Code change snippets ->
((
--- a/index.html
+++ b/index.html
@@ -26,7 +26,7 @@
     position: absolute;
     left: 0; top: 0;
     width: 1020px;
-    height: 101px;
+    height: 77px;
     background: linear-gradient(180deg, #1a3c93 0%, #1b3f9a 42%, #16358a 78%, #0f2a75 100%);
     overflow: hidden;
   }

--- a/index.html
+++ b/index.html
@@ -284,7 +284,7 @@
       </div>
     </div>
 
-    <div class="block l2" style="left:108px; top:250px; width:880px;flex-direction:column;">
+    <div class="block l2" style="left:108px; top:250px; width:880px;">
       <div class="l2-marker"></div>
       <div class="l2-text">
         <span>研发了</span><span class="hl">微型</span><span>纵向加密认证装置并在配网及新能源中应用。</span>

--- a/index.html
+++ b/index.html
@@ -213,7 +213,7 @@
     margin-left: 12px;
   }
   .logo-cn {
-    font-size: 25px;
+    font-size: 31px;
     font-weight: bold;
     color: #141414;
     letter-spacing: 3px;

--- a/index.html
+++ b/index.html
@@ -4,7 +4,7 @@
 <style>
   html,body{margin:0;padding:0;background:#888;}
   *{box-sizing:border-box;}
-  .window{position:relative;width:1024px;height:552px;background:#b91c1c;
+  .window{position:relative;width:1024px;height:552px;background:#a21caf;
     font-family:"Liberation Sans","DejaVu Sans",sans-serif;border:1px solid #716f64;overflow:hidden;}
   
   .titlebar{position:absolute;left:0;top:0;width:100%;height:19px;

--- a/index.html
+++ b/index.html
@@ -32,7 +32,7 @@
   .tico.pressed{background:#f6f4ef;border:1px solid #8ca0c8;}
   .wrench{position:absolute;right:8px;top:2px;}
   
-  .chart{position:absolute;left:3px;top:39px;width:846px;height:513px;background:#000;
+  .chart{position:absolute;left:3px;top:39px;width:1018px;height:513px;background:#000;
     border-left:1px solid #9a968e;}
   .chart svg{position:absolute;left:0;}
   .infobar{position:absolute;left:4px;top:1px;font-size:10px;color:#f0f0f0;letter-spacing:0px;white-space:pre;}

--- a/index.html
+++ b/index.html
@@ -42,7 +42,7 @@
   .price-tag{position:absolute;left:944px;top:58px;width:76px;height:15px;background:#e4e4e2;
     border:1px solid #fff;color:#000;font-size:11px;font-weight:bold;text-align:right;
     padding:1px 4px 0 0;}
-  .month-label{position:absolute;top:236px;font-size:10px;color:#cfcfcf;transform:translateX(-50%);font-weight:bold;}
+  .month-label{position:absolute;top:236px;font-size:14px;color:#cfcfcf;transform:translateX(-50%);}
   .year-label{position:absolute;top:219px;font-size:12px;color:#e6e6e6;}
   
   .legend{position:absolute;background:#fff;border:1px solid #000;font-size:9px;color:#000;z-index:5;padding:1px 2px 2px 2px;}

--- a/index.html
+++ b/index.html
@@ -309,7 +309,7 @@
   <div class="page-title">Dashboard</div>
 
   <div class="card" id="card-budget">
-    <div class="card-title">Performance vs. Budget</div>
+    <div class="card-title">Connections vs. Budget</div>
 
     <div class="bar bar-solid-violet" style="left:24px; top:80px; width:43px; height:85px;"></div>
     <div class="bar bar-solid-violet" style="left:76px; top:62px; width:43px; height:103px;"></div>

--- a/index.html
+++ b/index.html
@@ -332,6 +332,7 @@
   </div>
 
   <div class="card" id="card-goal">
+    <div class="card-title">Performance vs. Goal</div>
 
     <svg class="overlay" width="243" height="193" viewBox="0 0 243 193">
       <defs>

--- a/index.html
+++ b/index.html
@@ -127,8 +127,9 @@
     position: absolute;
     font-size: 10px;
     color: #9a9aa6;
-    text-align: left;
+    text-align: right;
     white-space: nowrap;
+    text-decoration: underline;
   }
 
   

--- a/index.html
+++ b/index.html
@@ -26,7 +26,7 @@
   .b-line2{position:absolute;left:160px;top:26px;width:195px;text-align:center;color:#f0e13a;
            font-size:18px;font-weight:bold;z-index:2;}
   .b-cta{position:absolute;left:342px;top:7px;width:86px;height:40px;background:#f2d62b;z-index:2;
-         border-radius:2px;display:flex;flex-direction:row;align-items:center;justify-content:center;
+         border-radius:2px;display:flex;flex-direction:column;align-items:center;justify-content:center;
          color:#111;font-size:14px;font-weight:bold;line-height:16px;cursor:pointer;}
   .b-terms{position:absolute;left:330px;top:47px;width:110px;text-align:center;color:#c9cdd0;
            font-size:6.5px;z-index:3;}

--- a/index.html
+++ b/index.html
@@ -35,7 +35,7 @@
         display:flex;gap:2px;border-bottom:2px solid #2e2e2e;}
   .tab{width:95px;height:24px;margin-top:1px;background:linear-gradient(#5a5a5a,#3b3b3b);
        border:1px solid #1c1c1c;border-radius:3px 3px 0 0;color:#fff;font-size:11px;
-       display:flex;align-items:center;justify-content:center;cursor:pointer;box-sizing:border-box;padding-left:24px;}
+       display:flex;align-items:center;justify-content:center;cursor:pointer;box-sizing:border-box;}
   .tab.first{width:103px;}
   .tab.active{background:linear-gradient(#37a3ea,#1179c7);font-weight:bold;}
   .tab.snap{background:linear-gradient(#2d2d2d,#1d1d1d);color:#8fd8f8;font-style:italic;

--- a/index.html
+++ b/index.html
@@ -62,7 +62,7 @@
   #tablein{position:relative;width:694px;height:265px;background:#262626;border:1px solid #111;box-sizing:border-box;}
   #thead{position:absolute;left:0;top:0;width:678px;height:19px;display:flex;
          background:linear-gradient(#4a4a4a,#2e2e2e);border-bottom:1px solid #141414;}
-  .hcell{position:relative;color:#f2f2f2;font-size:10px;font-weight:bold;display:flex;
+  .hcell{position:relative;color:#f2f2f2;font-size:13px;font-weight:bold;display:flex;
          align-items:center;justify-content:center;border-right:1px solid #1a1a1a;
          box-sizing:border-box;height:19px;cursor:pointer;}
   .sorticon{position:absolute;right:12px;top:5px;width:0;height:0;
))
TASK OBJECTIVE -> Lines with the word "sizing": copy each one from the data above.

REPLY TO THE TASK ->
   *{box-sizing:border-box;}
-       display:flex;align-items:center;justify-content:center;cursor:pointer;box-sizing:border-box;padding-left:24px;}
+       display:flex;align-items:center;justify-content:center;cursor:pointer;box-sizing:border-box;}
   #tablein{position:relative;width:694px;height:265px;background:#262626;border:1px solid #111;box-sizing:border-box;}
          box-sizing:border-box;height:19px;cursor:pointer;}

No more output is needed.